_EXERCISE PROMPT:_
Gather all lines from the material that contain "height".

_GIVEN ENTRIES:_

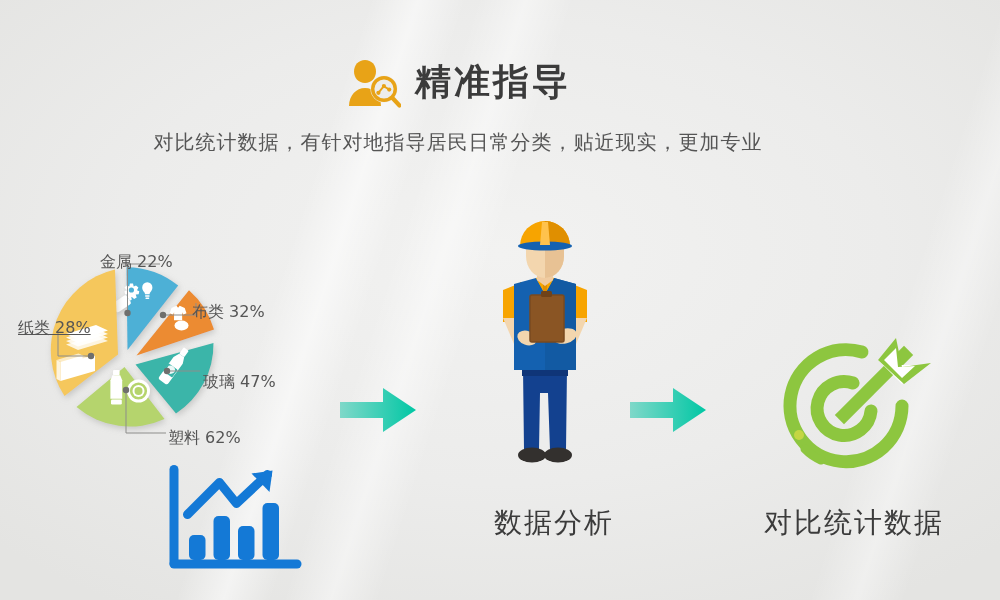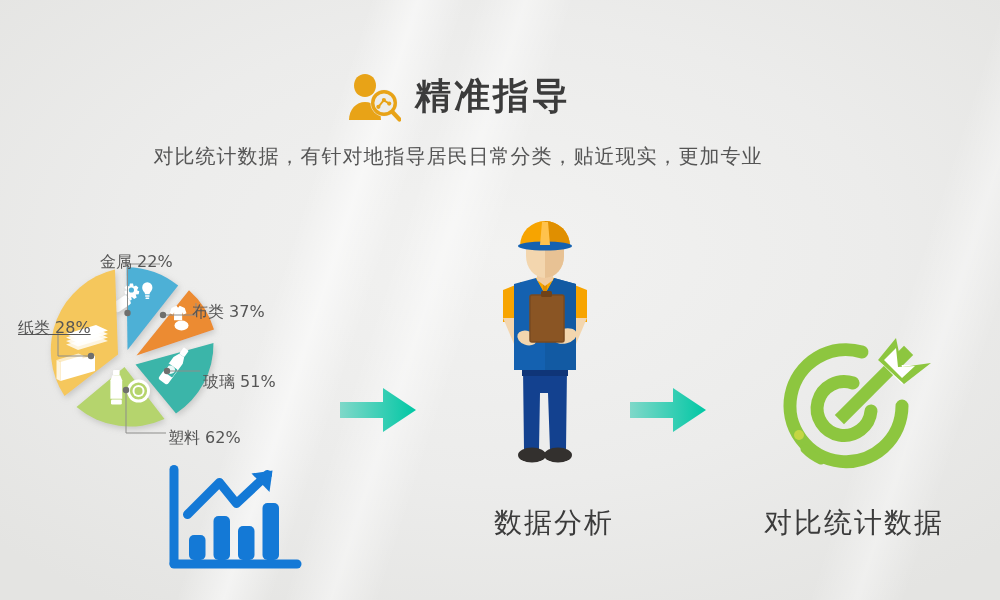--- a/index.html
+++ b/index.html
@@ -25,21 +25,20 @@
     overflow: hidden;
   }
 
   
   #header-block {
     position: absolute;
     left: 0;
     top: 56px;
     width: 916px;
     text-align: center;
-    margin-top: 14px;
   }
   #title-row {
     display: flex;
     align-items: center;
     justify-content: center;
     gap: 14px;
   }
   #title-icon { width: 56px; height: 52px; display: block; }
   #page-title {
     font-size: 36px;
@@ -227,22 +226,22 @@
         <circle cx="127.5" cy="75.0" r="3.2"></circle>
         <circle cx="163.0" cy="77.0" r="3.2"></circle>
         <circle cx="167.0" cy="133.0" r="3.2"></circle>
         <circle cx="126.0" cy="152.0" r="3.2"></circle>
         <circle cx="91.0" cy="118.0" r="3.2"></circle>
       </g>
     </svg>
   </div>
 
   <div class="pie-label" id="label-metal">金属 22%</div>
-  <div class="pie-label" id="label-cloth">布类 37%</div>
-  <div class="pie-label" id="label-glass">玻璃 51%</div>
+  <div class="pie-label" id="label-cloth">布类 32%</div>
+  <div class="pie-label" id="label-glass">玻璃 47%</div>
   <div class="pie-label" id="label-plastic">塑料 62%</div>
   <div class="pie-label" id="label-paper">纸类 28%</div>
 
   <svg id="barchart-icon" viewBox="0 0 135 112">
     <g fill="#1479D6">
       <path d="M6 3 a4.5 4.5 0 0 1 4.5 4.5 L10.5 101.5 a4.5 4.5 0 0 1-9 0 L1.5 7.5 A4.5 4.5 0 0 1 6 3z"></path>
       <path d="M6 97.5 L129 97.5 a4.5 4.5 0 0 1 0 9 L6 106.5 a4.5 4.5 0 0 1 0-9z"></path>
       <rect x="21" y="73" width="16.5" height="25" rx="5"></rect>
       <rect x="45.5" y="54" width="16.5" height="44" rx="5"></rect>
       <rect x="70" y="64" width="16.5" height="34" rx="5"></rect>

_EXERCISE RESULT:_
   #title-icon { width: 56px; height: 52px; display: block; }
       <rect x="21" y="73" width="16.5" height="25" rx="5"></rect>
       <rect x="45.5" y="54" width="16.5" height="44" rx="5"></rect>
       <rect x="70" y="64" width="16.5" height="34" rx="5"></rect>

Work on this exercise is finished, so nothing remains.